Apa saja gejala komplikasi diabetes?

  Komplikasi diabetes biasanya tidak akut, tetapi merupakan hasil dari patologi jangka panjang.        Pasien diabetes dapat mengalami hal-hal berikut ini dalam kehidupan sehari-hari untuk mengindikasikan terjadinya komplikasi diabetes: 1. Rasa haus dan tenggorokan kering: Hal ini mengindikasikan adanya peningkatan glukosa darah dan peningkatan kekentalan darah.
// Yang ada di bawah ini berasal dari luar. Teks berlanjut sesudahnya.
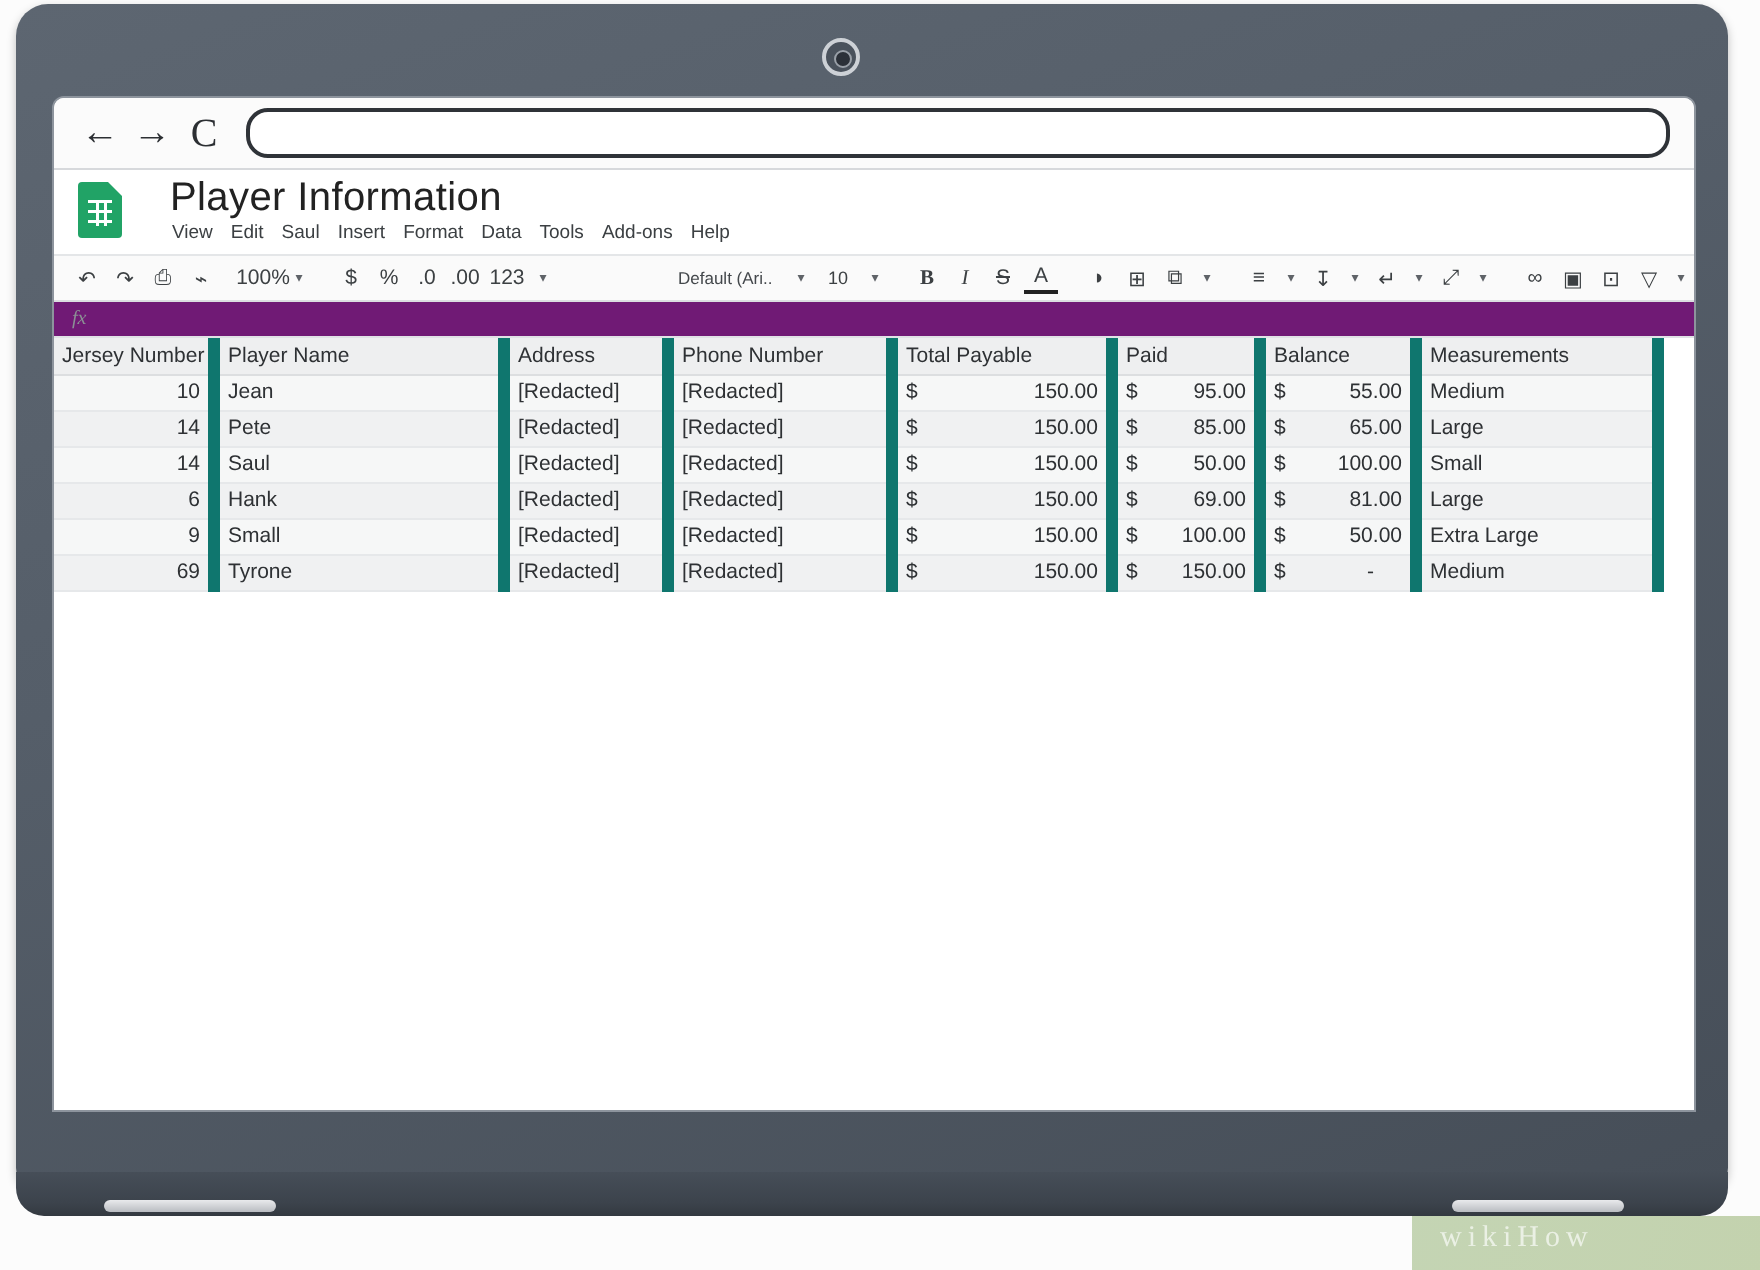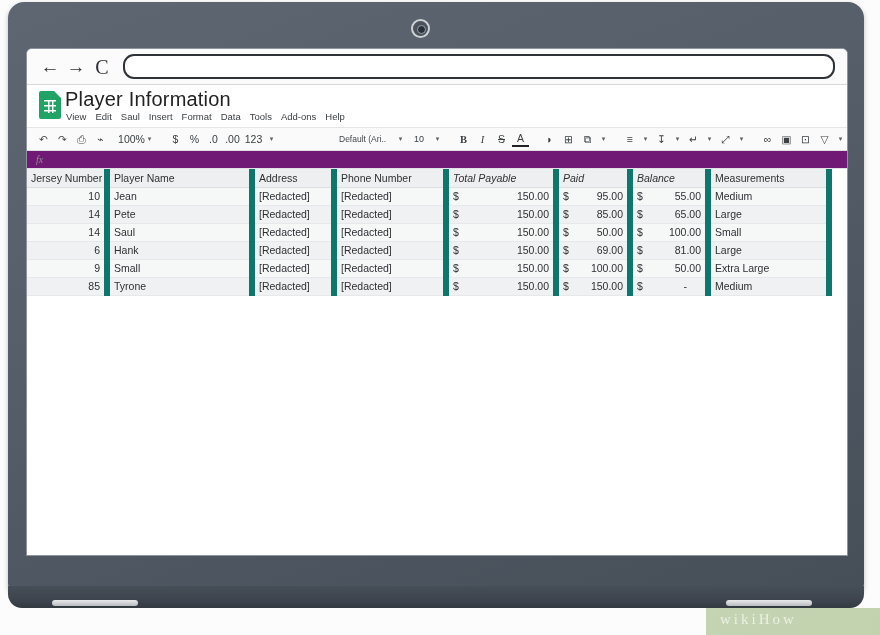--- a/index.html
+++ b/index.html
@@ -117,21 +117,21 @@
     border: 2px solid #2f3338;
     border-radius: 11px;
     background: #fff;
   }
 
   
   .sheets-head {
     position: relative;
     height: 42px;
     background: #fff;
-    padding: 3px 0 0 8px;
+    padding: 3px 0 0 28px;
     box-sizing: border-box;
   }
   .sheets-logo {
     position: absolute;
     left: 12px; top: 6px;
     width: 22px; height: 28px;
     background: #21a366;
     border-radius: 2px;
   }
   .sheets-logo::before {
@@ -262,21 +262,21 @@
   .c-jersey { width: 80px; text-align: right; }
   .c-name   { width: 145px; }
   .c-addr   { width: 82px; }
   .c-phone  { width: 112px; }
   .c-total  { width: 110px; }
   .c-paid   { width: 74px; }
   .c-bal    { width: 78px; }
   .c-meas   { width: 121px; }
 
   thead .c-jersey { text-align: left; padding-left: 0; }
-  thead .c-total, thead .c-paid, thead .c-bal { text-align: left; font-style: italic; }
+  thead .c-total, thead .c-paid, thead .c-bal { text-align: left; }
 
   .money {
     display: flex;
     justify-content: space-between;
     align-items: center;
   }
   .money .sym { padding-right: 2px; }
   .money .amt { }
   .money.dash .amt { padding-right: 14px; }
 </style>
@@ -500,21 +500,21 @@
             </td>
             <td class="c-bal">
               <span class="money">
                   <span class="sym">$</span>
                   <span class="amt">50.00</span>
                 </span>
             </td>
             <td class="c-meas">Extra Large</td>
           </tr>
           <tr>
-            <td class="c-jersey">85</td>
+            <td class="c-jersey">69</td>
             <td class="c-name">Tyrone</td>
             <td class="c-addr">[Redacted]</td>
             <td class="c-phone">[Redacted]</td>
             <td class="c-total">
               <span class="money">
                   <span class="sym">$</span>
                   <span class="amt">150.00</span>
                 </span>
             </td>
             <td class="c-paid">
Sebagian orang tidak memiliki gejala haus meskipun glukosa darah meningkat akibat ketidakpekaan pusat rasa haus.  2. Kelelahan dan kelemahan: Akumulasi metabolit dalam sel-sel tubuh mengakibatkan kelelahan dan kelemahan yang parah.  3.Meningkatkan tekanan darah: Ketika gula darah naik, volume darah meningkat dan tekanan darah menjadi tinggi.  4.Mengambang di sekitar tubuh: menunjukkan bahwa gula darah diturunkan terlalu cepat, menyebabkan oedema intraseluler.  5.Mengembung dan konstipasi: Kemungkinan kelemahan otot polos gastrointestinal, gangguan saraf otonom, dan penggunaan biguanida yang berlebihan.  6.Sakit kepala dan pusing: dua kondisi yang mempengaruhi sakit kepala dan pusing: tekanan darah tinggi dan gula darah rendah.  7, kulit mengelupas: kulit kering, bersisik dan gatal, menunjukkan gejala kulit.  8, mati rasa di kedua kaki: kesemutan di kedua kaki, diikuti oleh mati rasa dan hilangnya sensasi seperti sarung tangan, menunjukkan terjadinya neuritis perifer diabetes.  9, perubahan warna kulit: kedua kaki pucat, dingin, dan segera berubah menjadi ungu gelap, menunjukkan iskemia kaki. Iskemia kaki yang parah adalah tanda gangren pada ekstremitas kaki.  10. Penglihatan kabur: Adanya objek penglihatan dekat yang kabur, sementara masih bisa melihat objek dengan baik, menunjukkan berkurangnya regulasi mata dan kemungkinan katarak ringan.